Among the lines of the entries below, count those containing the word "position" and answer with the number only.

Top of ENTRIES SUPPLIED

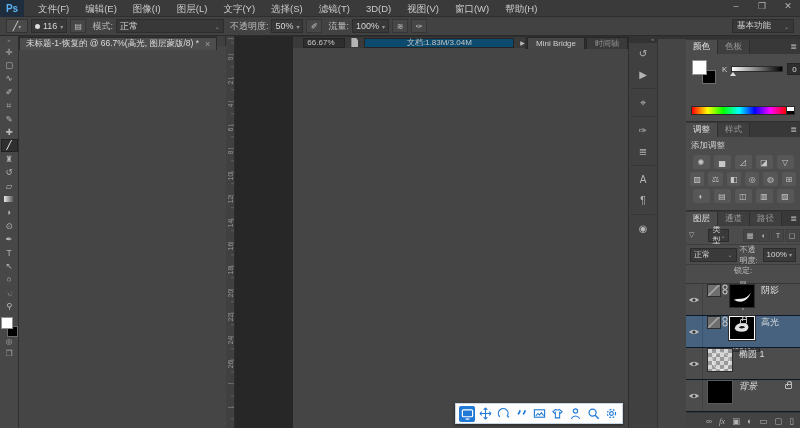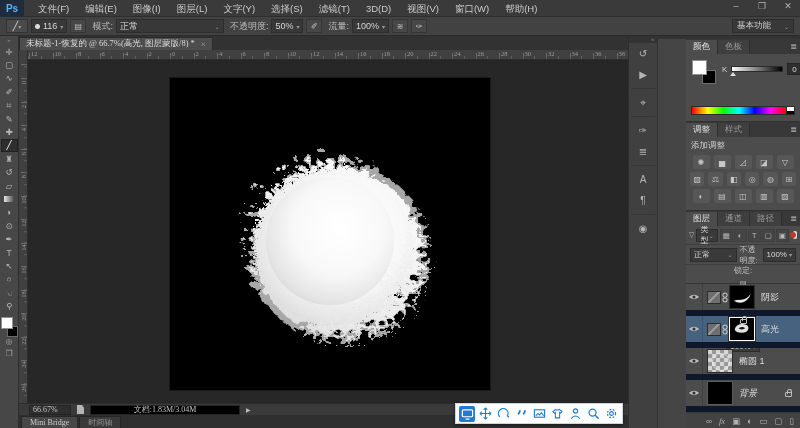--- a/index.html
+++ b/index.html
@@ -45,21 +45,21 @@
     font-size:8.5px; color:#b8b8b8; }
   .tool.selected { background:#2f2f2f; border:1px solid #222; color:#fff; }
   .tool-gradient-chip { width:11px; height:6px; background:linear-gradient(90deg,#e8e8e8,#3a3a3a); }
   .swatch-stack { position:relative; width:17px; height:20px; margin-top:4px; }
   .fg-swatch { position:absolute; left:0; top:0; width:12px; height:12px; background:#fff;
     border:1px solid #909090; z-index:2; }
   .bg-swatch { position:absolute; right:0; bottom:0; width:11px; height:11px; background:#000;
     border:1px solid #6a6a6a; }
   .lt-small { font-size:8px; color:#a8a8a8; height:12px; }
   
-  .doc-col { flex:1; display:flex; flex-direction:column; min-width:0;font-family:Liberation Serif, serif; }
+  .doc-col { flex:1; display:flex; flex-direction:row; min-width:0; }
   .tabbar { height:14px; background:#323232; display:flex; align-items:flex-end; }
   .doc-tab { height:13px; background:#4d4d4d; color:#dcdcdc; font-size:8.5px; display:flex;
     align-items:center; padding:0 6px; gap:6px; border:1px solid #2a2a2a; border-bottom:none; }
   .doc-tab .close { color:#9f9f9f; font-size:9px; }
   .ruler-row { height:10px; display:flex; background:#404040; border-bottom:1px solid #2c2c2c; }
   .ruler-corner { width:9px; height:10px; background:#404040; border-right:1px solid #2c2c2c; }
   .h-ruler { position:relative; flex:1; overflow:hidden;
     background-image:
       repeating-linear-gradient(90deg,#5e5e5e 0 1px,transparent 1px 11.75px),
       repeating-linear-gradient(90deg,#6e6e6e 0 1px,transparent 1px 23.5px);
@@ -79,21 +79,21 @@
   .canvas-area { position:relative; flex:1; background:#272727; overflow:hidden; }
   .canvas { position:absolute; left:142px; top:18px; width:320px; height:312px; background:#000;
     box-shadow:0 0 0 1px #1a1a1a; }
   .ball-svg { position:absolute; left:45px; top:50px; }
   
   .statusbar { height:12px; background:#3a3a3a; border-top:1px solid #2c2c2c; display:flex;
     align-items:center; font-size:8px; color:#c5c5c5; gap:6px; padding-left:10px; }
   .sb-zoom { width:42px; height:10px; background:#2e2e2e; border:1px solid #242424;
     display:flex; align-items:center; padding-left:3px; }
   .sb-pageicon { width:7px; height:9px; background:#b5b5b5; clip-path:polygon(0 0,70% 0,100% 30%,100% 100%,0 100%); }
-  .sb-doc { width:150px; height:10px; background:#000000; border:1px solid #242424;
+  .sb-doc { width:150px; height:10px; background:#0c4a6e; border:1px solid #242424;
     display:flex; align-items:center; justify-content:center; }
   .sb-play { font-size:6px; color:#bbb; }
   
   .bottomtabs { height:13px; background:#2f2f2f; display:flex; align-items:flex-end; gap:1px; padding-left:2px; }
   .btab { height:12px; font-size:8px; display:flex; align-items:center; padding:0 8px;
     background:#474747; color:#cfcfcf; border:1px solid #262626; border-bottom:none; }
   .btab.dim { background:#3a3a3a; color:#969696; }
   
   .dock { width:172px; display:flex; background:#454545; border-left:1px solid #2e2e2e; }
   .dock-strip { width:30px; background:#404040; border-right:1px solid #333;
@@ -135,21 +135,21 @@
   .spec-ends span:first-child { flex:1; background:#fff; }
   .spec-ends span:last-child { flex:1; background:#000; }
   
   .adj-body { padding:2px 4px 4px 4px; }
   .adj-hint { font-size:8.5px; color:#cfcfcf; margin:1px 0 3px 1px; }
   .adj-row { display:flex; justify-content:center; gap:4px; margin-bottom:3px; }
   .adj-icon { width:17px; height:14px; background:#575757; border-radius:2px; color:#c8c8c8;
     font-size:8px; display:flex; align-items:center; justify-content:center; }
   
   .layers-panel { flex:1; display:flex; flex-direction:column; border-bottom:none; }
-  .lp-filter { height:19px; display:flex; align-items:center; gap:2px; padding:0 3px;
+  .lp-filter { height:19px; display:flex; align-items:center; gap:14px; padding:0 3px;
     border-bottom:1px solid #3e3e3e; font-size:8px; }
   .lp-funnel { color:#b5b5b5; font-size:7px; }
   .lp-type { width:42px; height:13px; background:#3a3a3a; border:1px solid #2c2c2c;
     display:flex; align-items:center; justify-content:space-between; padding:0 3px; color:#d5d5d5; }
   .lp-ficon { width:13px; height:13px; display:flex; align-items:center; justify-content:center;
     color:#b8b8b8; font-size:7.5px; border:1px solid #3e3e3e; background:#454545; }
   .lp-toggle { margin-left:2px; width:11px; height:8px; border-radius:4px; background:#e8e8e8;
     position:relative; }
   .lp-toggle:before { content:""; position:absolute; right:1px; top:1px; width:6px; height:6px;
     border-radius:50%; background:#c0392b; }
@@ -162,21 +162,21 @@
     align-items:center; gap:2px; padding:0 3px; color:#d8d8d8; }
   .lp-lock { height:19px; display:flex; align-items:center; gap:3px; padding:0 4px;
     border-bottom:1px solid #363636; font-size:8px;flex-direction:column; }
   .lock-ic { width:11px; height:12px; display:flex; align-items:center; justify-content:center;
     color:#b2b2b2; font-size:7.5px; }
   .mini-lock { width:7px; height:5px; border:1px solid #bdbdbd; border-radius:1px;
     position:relative; display:inline-block; margin-top:4px; }
   .mini-lock:before { content:""; position:absolute; left:1px; top:-4px; width:3px; height:4px;
     border:1px solid #bdbdbd; border-bottom:none; border-radius:3px 3px 0 0; }
   .layer-list { flex:1; overflow:hidden; }
-  .layer-row { height:32px; display:flex; align-items:center; border-bottom:6px solid #0f172a;
+  .layer-row { height:32px; display:flex; border-bottom:1px solid #0f172a;
     font-size:9px; color:#dedede; }
   .layer-row.selected { background:#46627f; }
   .eye-cell { width:17px; display:flex; align-items:center; justify-content:center;
     border-right:1px solid #414141; align-self:stretch; }
   .layer-row.selected .eye-cell { border-right-color:#3a5470; }
   .thumb-mini { width:14px; height:13px; margin-left:4px; background:#6e6e6e;
     border:1px solid #2c2c2c;
     background-image:linear-gradient(135deg,transparent 40%,#9a9a9a 40% 55%,transparent 55%); }
   .chain { margin:0 1px; display:flex; }
   .thumb-mask { width:26px; height:24px; border:1px solid #2c2c2c; display:flex; }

Bottom of ENTRIES SUPPLIED

(SOLUTION BELOW) 11